Happy conception-day Linux!

Although Linux 0.1 got released on August 26th 1991, Mashable already ran an anniversary-story yesterday. According to Wikipedia’s entry on the Linux kernel, Linus Torvalds did start coding in April 1991, so one could argue today is as good a day as any to celebrate our favorite kernel’s conception!
My first memories of Linux date from 1995, when a friend introduced me to mp3’s, the Internet and Linux in one session of what seemed ûber-geekiness at that time. Although I bought the Infomagic 5-CD Linux Developer Resource some time after that, I didn’t do a lot of Linux (probably because I was too busy discovering the Internet) until 1996. That year, while working at a PC shop, I started co-administrating the belgonet.be Linux-server for the ISP-service the owner offered his customers. I learned a lot on that box, especially when “rm -rf”-ing /bin instead of ~/bin and later when the server got hacked because it was running an old vulnerable version of sshd. Good times!
In the late nineties I switched to Linux-based distributions for my personal desktop-pleasure, running Knoppix at first and installing Suse and Red Hat later on. When the Belgonet-server got decommissioned, I installed Gentoo on a spare desktop-machine at work and hooked it onto the internet as srv-ict-lxfgo.reference.be, hosting a couple of personal sites.

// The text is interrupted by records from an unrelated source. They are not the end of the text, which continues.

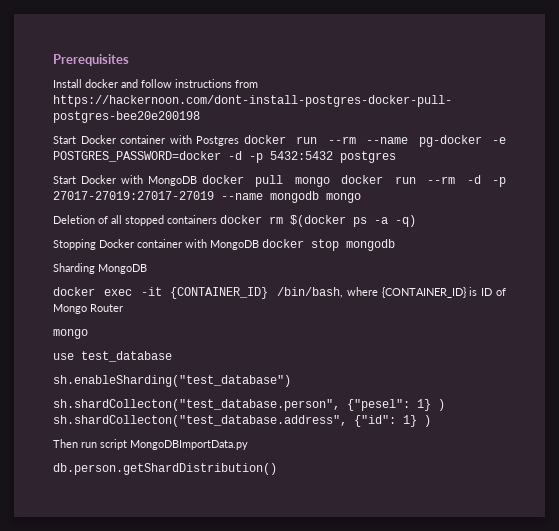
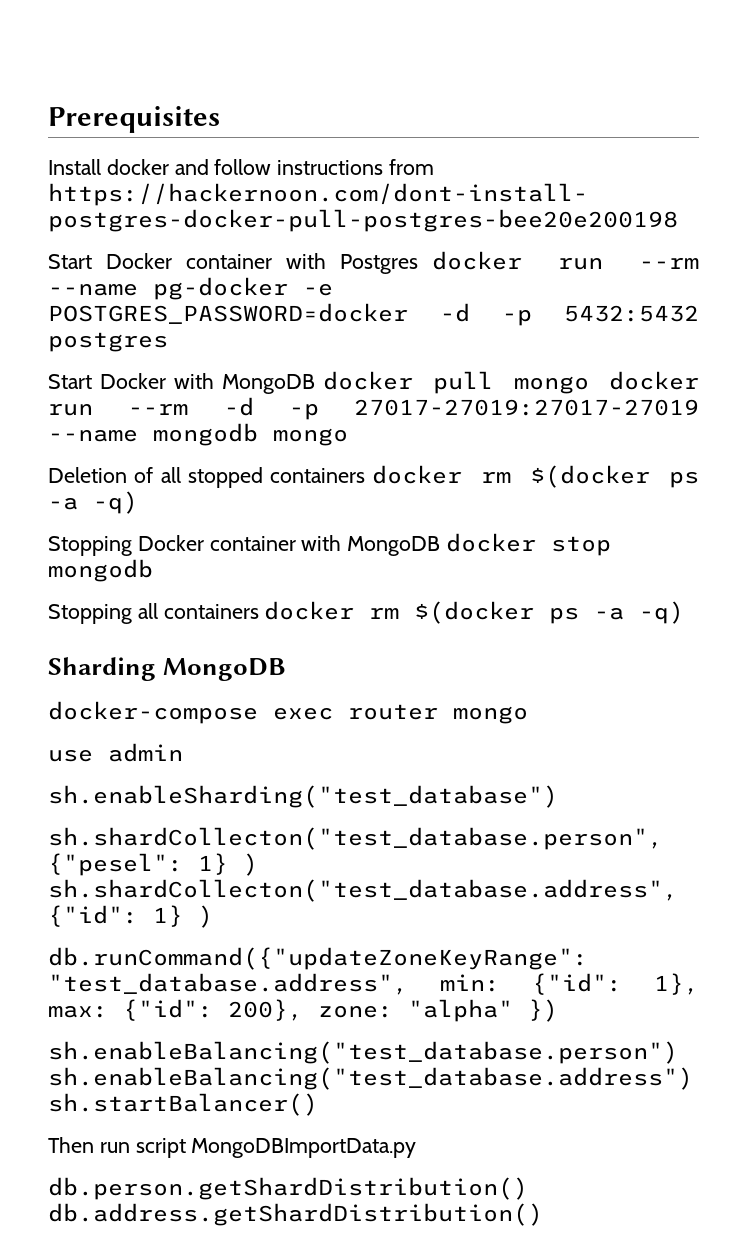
[53,263,147,274] [53,287,506,299] [53,304,123,314] Sharding MongoDB // docker exec -it {CONTAINER_ID} /bin/bash, where {CONTAINER_ID} is ID of Mongo Router // -> [48,601,685,624] [48,657,287,681] [48,701,438,724] Stopping all containers docker rm $(docker ps -a -q) // Sharding MongoDB // docker-compose exec router
[81,351,172,362] test_database -> [108,743,183,762] admin
(431, 421) none -> [48,947,588,970] [48,973,699,995] [48,999,558,1022] [48,1041,678,1064] [48,1067,693,1090] [48,1093,318,1116] // db.runCommand({"updateZoneKeyRange": "test_database.address", min: {"id": 1}, max: {"id": 200}, zone: "alpha" }) // sh.enableBalancing("test_database.person") sh.enableBalancing("test_database.address") sh.startBalancer()
(277, 469) none -> [48,1203,543,1226] db.address.getShardDistribution()

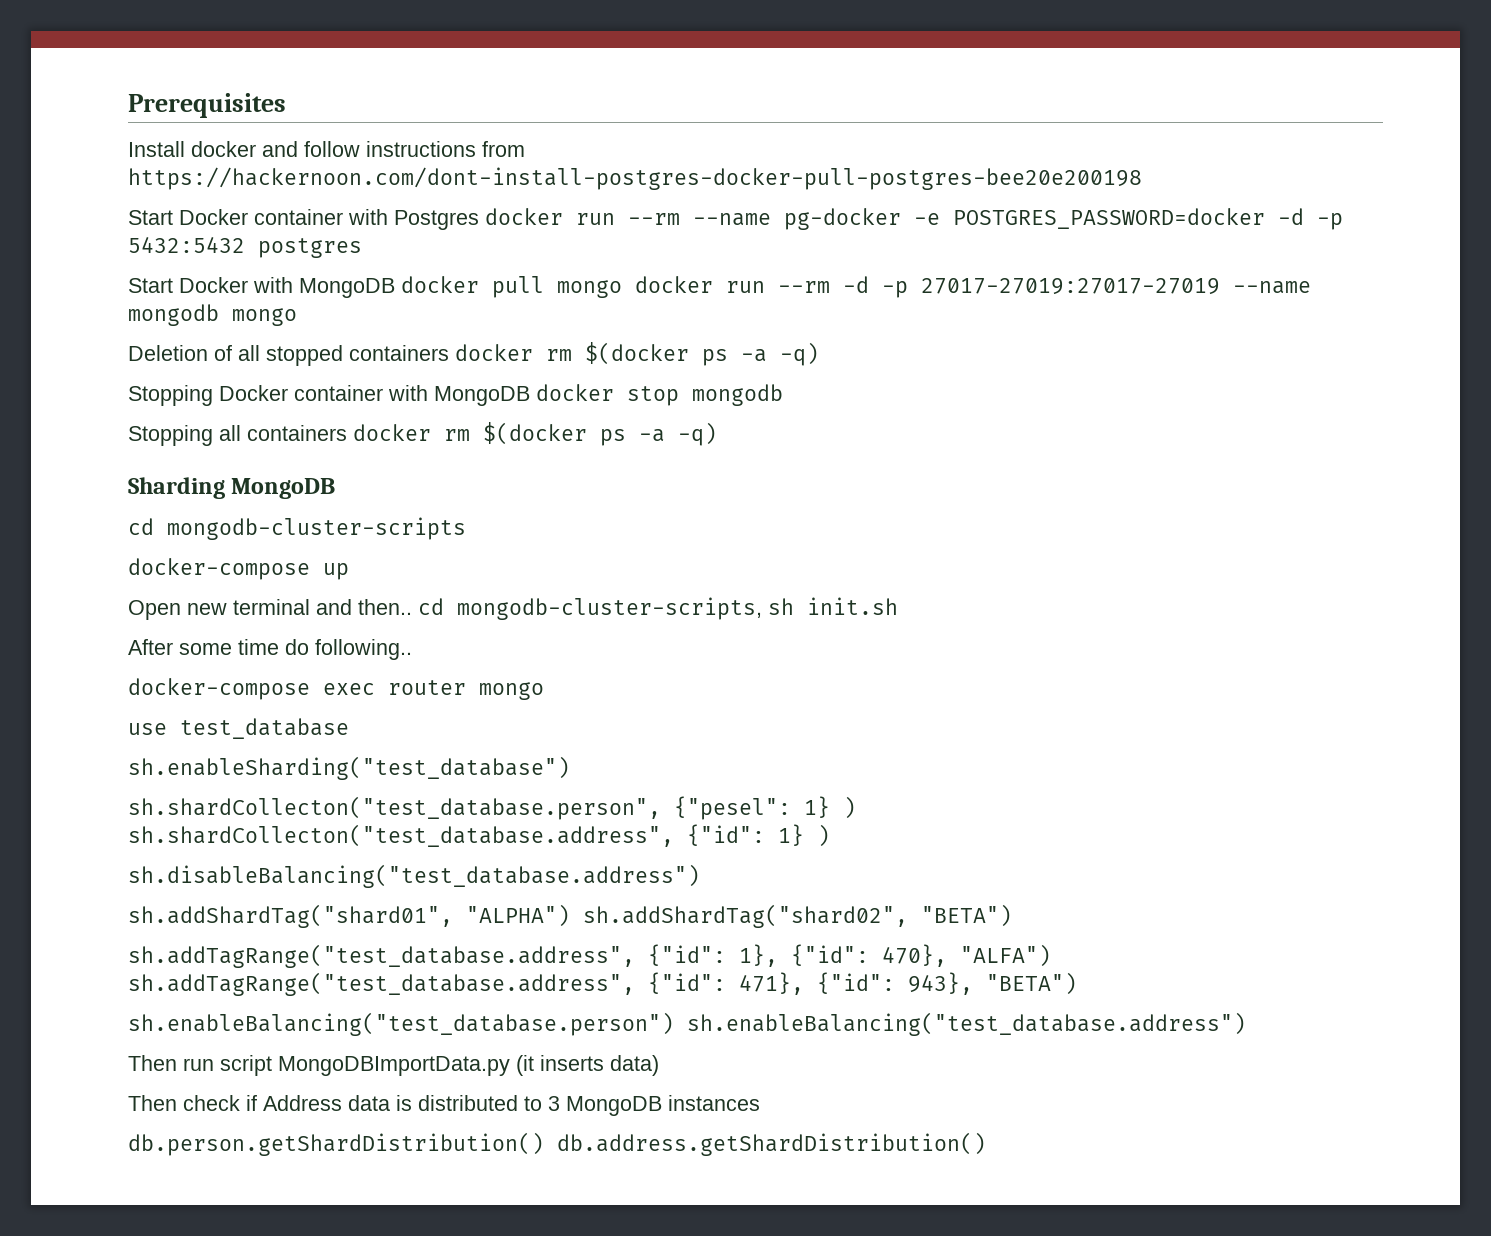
(287, 669) none -> [128,517,466,540] [128,558,349,580] [128,597,898,620] [128,639,412,660] // cd mongodb-cluster-scripts // docker-compose up // Open new terminal and then.. cd mongodb-cluster-scripts, sh init.sh // After some time do following..
[108,743,183,762] admin -> [180,718,349,739] test_database
[48,947,588,970] [48,973,699,995] [48,999,558,1022] db.runCommand({"updateZoneKeyRange": "test_database.address", min: {"id": 1}, max: {"id": 200}, zone: "alpha" }) -> [128,864,700,888] [128,904,1012,928] [128,944,1051,968] [128,972,1077,996] sh.disableBalancing("test_database.address") // sh.addShardTag("shard01", "ALPHA") sh.addShardTag("shard02", "BETA") // sh.addTagRange("test_database.address", {"id": 1}, {"id": 470}, "ALFA") sh.addTagRange("test_database.address", {"id": 471}, {"id": 943}, "BETA")
[48,1093,318,1116] sh.startBalancer() -> (1246, 1024) none
(417, 1148) none -> [516,1055,659,1076] [128,1095,760,1116] (it inserts data) // Then check if Address data is distributed to 3 MongoDB instances

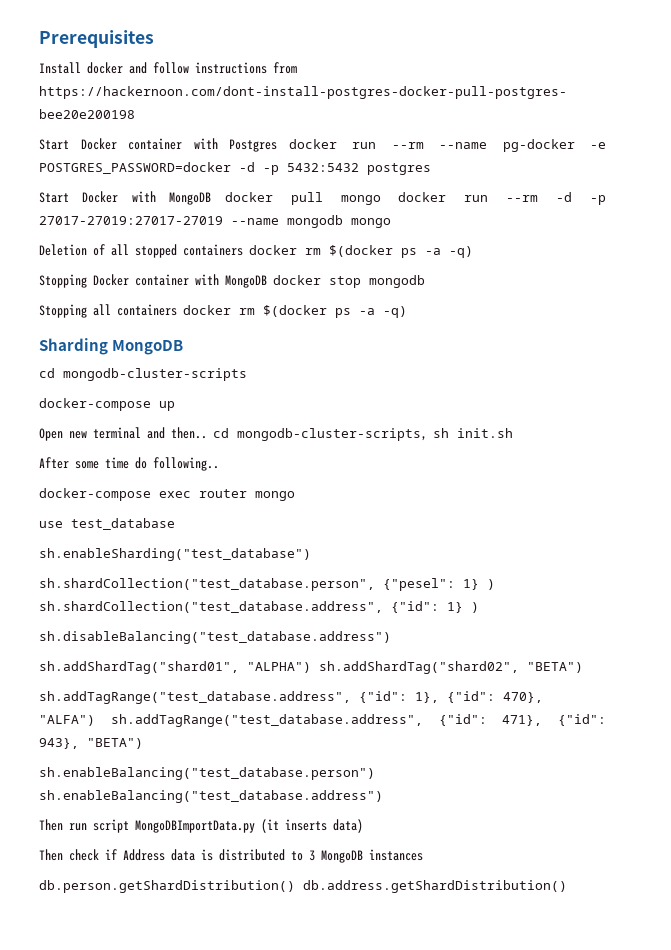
[128,796,661,820] sh.shardCollecton("test_database.person", -> [39,578,375,591] sh.shardCollection("test_database.person",
[128,824,674,847] sh.shardCollecton("test_database.address", -> [39,601,383,613] sh.shardCollection("test_database.address",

Nowadays I use Ubuntu on my netbook and Debian on my VPS-server. I’m not a hardcore sysadmin by any measure, but I know my way around a Linux-based system well enough to keep it up to date, secure and stable. And although Linux for the masses did not become a reality on the desktop (yet), Linux is a part of almost everyone’s life, with smartphones, wifi-routers and televisions running on the Linux kernel. So I guess 20 years of Linux does call for a celebration, even if “it is just a kernel“, no?

As found on the web (April 6th)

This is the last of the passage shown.